Gesundheitsexperten fordern dringend Massnahmen gegen Polio
Polioviren wurden kürzlich in mehreren europäischen Ländern nachgewiesen, was Gesundheitsexperten beunruhigt.
Angesichts einer «ungewöhnlich hohen Zahl» an Poliovirus-Nachweisen in mehreren Ländern Europas mahnen Gesundheitsexperten zur äussersten Wachsamkeit. «Es ist von grösster Bedeutung, dass wir jede Einschleppung eines schädlichen Poliovirus nach Europa als Weckruf betrachten.» Dies schreiben der Regionaldirektor für Europa bei der Weltgesundheitsorganisation (WHO), Hans Kluge, und die Direktorin des Europäischen Zentrums für die Prävention und die Kontrolle von Krankheiten (ECDC), Pamela Rendi-Wagner.
«Polio mag für viele in Vergessenheit geraten sein, aber es ist nicht verschwunden, und es stellt immer noch eine Gefahr für die Ungeimpften in Europa und allen anderen Regionen der Welt dar», so die Experten. In mehreren deutschen Städten sowie an Orten in Spanien, Polen, Grossbritannien und Finnland wurden kürzlich Polioviren in Abwasserproben entdeckt. Die Schweiz gilt seit Anfang der 1990er-Jahre als poliofrei.
Nicht Wildtyp-Poliovirus, sondern Impfviren
Bei den Erregern handelt es sich demnach nicht um den Wildtyp des Poliovirus, sondern um Viren, die auf die Schluckimpfung gegen Kinderlähmung mit abgeschwächten, aber lebenden Polio-Erregern zurückgehen. Die abgeschwächten Impfviren können von Geimpften bis zu sechs Wochen lang ausgeschieden und weiterverbreitet werden. Sie können sich so verändern, dass sie unzureichend geimpfte Menschen potenziell krank machen können.

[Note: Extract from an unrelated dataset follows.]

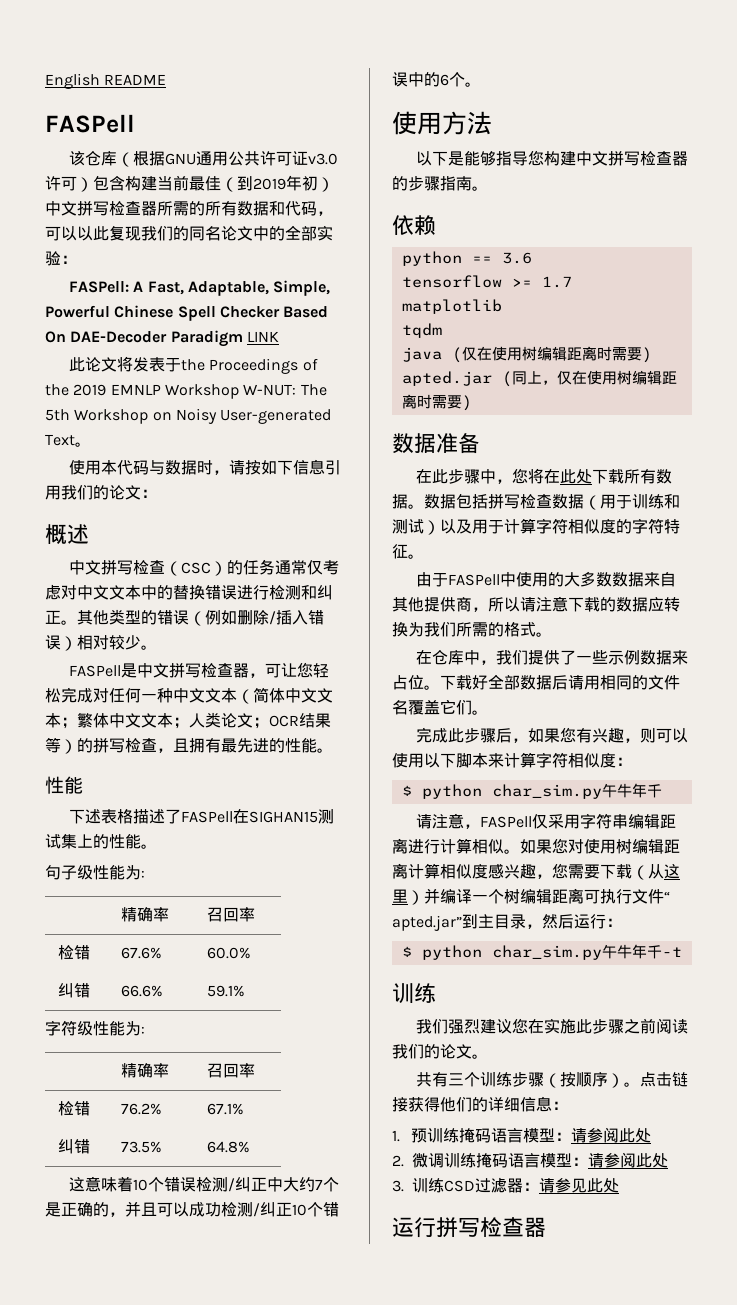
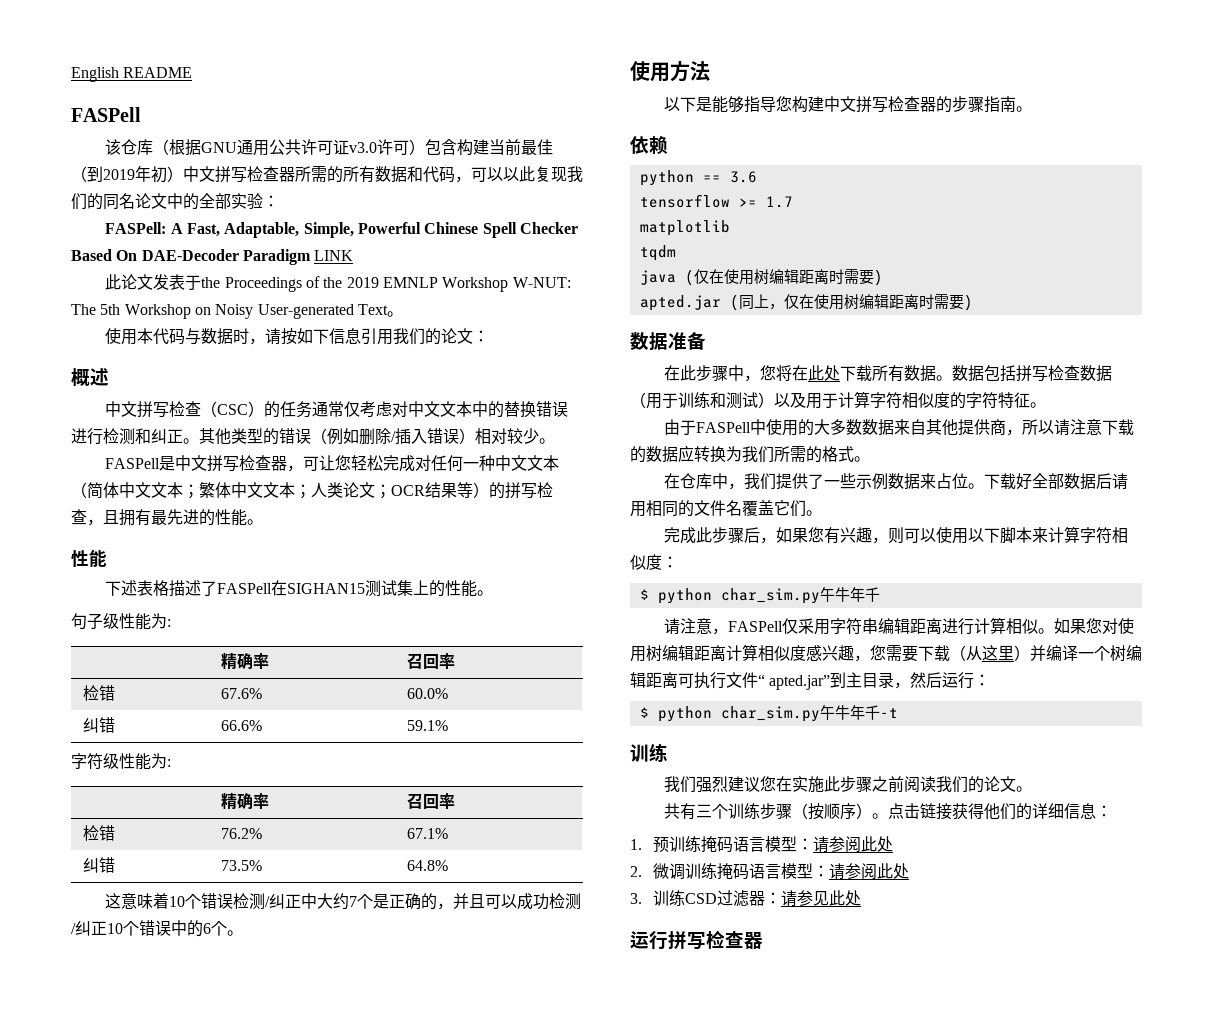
[117,356,134,372] 将 -> (154, 282) none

Die Schluckimpfung wird in Deutschland nicht mehr genutzt. Poliomyelitis ist eine hoch ansteckende Krankheit. Vollständig Geimpfte sind sehr gut gegen eine Erkrankung geschützt. Für nicht ausreichend geimpfte Personen kann eine Erkrankung zu dauerhaften Lähmungen führen.
Keine bekannten Verdachtsfälle
Verdachtsfälle auf die Krankheit waren zuletzt weder in der Schweiz noch in betroffenen Ländern in Europa bekannt. Das ECDC schätzt, dass zwischen 2012 und 2021 etwa 2,4 Millionen Kinder in Europa im Alter zwischen 12 und 23 Monaten nicht die drei erforderlichen Impfdosen erhalten haben. Nach aktualisierten Schätzungen kämen für die Jahre 2022 und 2023 weitere 600'000 Kinder hinzu, die möglicherweise nicht geimpft worden seien.
«Eine Zukunft ohne Polio bleibt unser Ziel, aber es ist keineswegs eine Gewissheit», meinen Rendi-Wagner und Kluge. Jedes Land müsse daher aufmerksam bleiben, um Polioviren frühzeitig zu entdecken.
Dafür seien gute Überwachungssysteme wichtig. Wenn sich das Virus ausbreite, müssten Länder in der Lage sein, schnell zu reagieren. Ausserdem sei es wichtig, jedes Jahr hohe Impfquoten zu erzielen – bis Polio weltweit ausgerottet sei.